According to Lukman Otunuga, Market Analysis Manager at FXTM,goldDown more than 2% over the past two days, the stock is now licking the wounds of a recent sell-off.

James Bullard, president of the Federal Reserve Bank of St. Louis, said in an interview on Tuesday that recent data show that inflation remains high, and the Fed should continue to raise interest rates. Raphael Bositc, president of the Federal Reserve Bank of Atlanta, also said, The Fed will raise rates one more time, and may need to keep them high for a longer period of time after that.

Last Friday, Fed Governor Waller (Christopher Waller) also said that the Fed needs to continue raising interest rates because inflation is still too high.

An environment of rising interest rates and anti-inflation is usually not conducive to gold prices, which will increase holdingsgoldthe opportunity cost of such non-yielding assets, andgoldIt is an anti-inflation tool.

Fed officials will enter the silence period before the meeting on the 22nd, so the market pays close attention to their recent speeches, and the gold price is expected to fluctuate accordingly.

TD Securities commodity strategist Daniel Ghali said: “goldThe real concern for traders is how soon a rate cut is coming. Markets have already begun to price in the possibility that a cycle of rate cuts could begin as soon as this summer. “

The latest bet on the futures market is that the probability of the Fed raising interest rates by 1 yard (25 basis points) at the meeting on May 2-3 is 86%, and the probability of pausing interest rate hikes in June is 71%.

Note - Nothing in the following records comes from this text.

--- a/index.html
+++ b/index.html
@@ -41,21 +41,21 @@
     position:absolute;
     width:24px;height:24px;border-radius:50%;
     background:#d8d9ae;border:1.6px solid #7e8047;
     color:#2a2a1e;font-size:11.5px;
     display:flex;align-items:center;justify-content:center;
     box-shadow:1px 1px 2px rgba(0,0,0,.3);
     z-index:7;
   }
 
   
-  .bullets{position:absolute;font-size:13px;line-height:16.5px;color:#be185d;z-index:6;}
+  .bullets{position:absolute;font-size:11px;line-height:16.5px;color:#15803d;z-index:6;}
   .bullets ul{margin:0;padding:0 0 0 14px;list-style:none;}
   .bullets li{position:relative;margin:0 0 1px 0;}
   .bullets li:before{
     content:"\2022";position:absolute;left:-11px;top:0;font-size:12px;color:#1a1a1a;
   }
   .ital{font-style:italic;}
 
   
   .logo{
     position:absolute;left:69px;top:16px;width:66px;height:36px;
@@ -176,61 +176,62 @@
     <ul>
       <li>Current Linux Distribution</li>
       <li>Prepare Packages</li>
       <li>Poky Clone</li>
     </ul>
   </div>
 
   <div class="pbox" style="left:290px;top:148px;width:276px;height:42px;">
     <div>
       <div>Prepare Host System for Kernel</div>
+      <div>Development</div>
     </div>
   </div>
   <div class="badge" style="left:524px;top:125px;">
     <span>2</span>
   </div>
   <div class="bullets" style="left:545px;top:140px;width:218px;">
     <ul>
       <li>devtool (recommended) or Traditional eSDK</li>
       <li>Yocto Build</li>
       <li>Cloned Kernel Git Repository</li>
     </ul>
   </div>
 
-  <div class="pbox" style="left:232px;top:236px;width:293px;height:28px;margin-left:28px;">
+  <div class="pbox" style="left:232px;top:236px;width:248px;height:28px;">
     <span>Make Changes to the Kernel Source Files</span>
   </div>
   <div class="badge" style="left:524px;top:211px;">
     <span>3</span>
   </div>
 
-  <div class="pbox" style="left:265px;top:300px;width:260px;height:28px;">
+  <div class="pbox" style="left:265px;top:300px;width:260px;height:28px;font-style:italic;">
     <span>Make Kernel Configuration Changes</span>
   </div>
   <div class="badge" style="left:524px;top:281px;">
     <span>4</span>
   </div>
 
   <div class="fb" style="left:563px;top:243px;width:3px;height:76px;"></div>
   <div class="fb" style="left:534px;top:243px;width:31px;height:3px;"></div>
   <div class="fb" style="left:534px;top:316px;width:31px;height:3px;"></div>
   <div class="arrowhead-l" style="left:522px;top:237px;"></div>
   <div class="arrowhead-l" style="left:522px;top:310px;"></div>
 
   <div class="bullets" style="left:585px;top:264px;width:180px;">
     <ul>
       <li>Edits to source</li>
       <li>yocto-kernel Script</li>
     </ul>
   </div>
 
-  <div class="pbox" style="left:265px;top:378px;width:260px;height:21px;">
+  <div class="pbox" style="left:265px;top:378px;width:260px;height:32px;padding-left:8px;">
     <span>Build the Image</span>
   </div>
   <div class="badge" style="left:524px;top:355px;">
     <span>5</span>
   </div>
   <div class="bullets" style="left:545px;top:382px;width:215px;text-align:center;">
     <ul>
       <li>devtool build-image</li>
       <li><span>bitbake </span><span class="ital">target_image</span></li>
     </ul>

goldIt rose to $2,055.30 an ounce last Thursday, not far from the $2,069.40 hit on August 6, 2020.silverIt also stood at a high point since April last year.

Ole Hansen, head of commodity strategy at Saxo Bank, said:goldandsilverAfter such a strong rally, the rally is facing consolidation, especially as relative strength indicators are starting to show signs of overbought in both gold and silver.

platinumandgoldBoth jumped on Tuesday, with TD’s Ghali analysis both benefiting from a major supply shock caused by a power outage in South Africa.

Comex Metals Commodities Trading
  • delivered in MaySilver futuresThey gained 18 cents, or 0.7%, to $25.26 an ounce.
  • delivered in Maycopper futuresThey gained 3 cents, or 0.6%, to $4.09 a pound.
  • delivered in julyPlatinum FuturesIt gained $37.70, or 3.6%, to $1,097.30 an ounce.
  • delivered in JunePalladium FuturesThey gained $82.40, or 5.3%, to settle at $1,642.90 an ounce.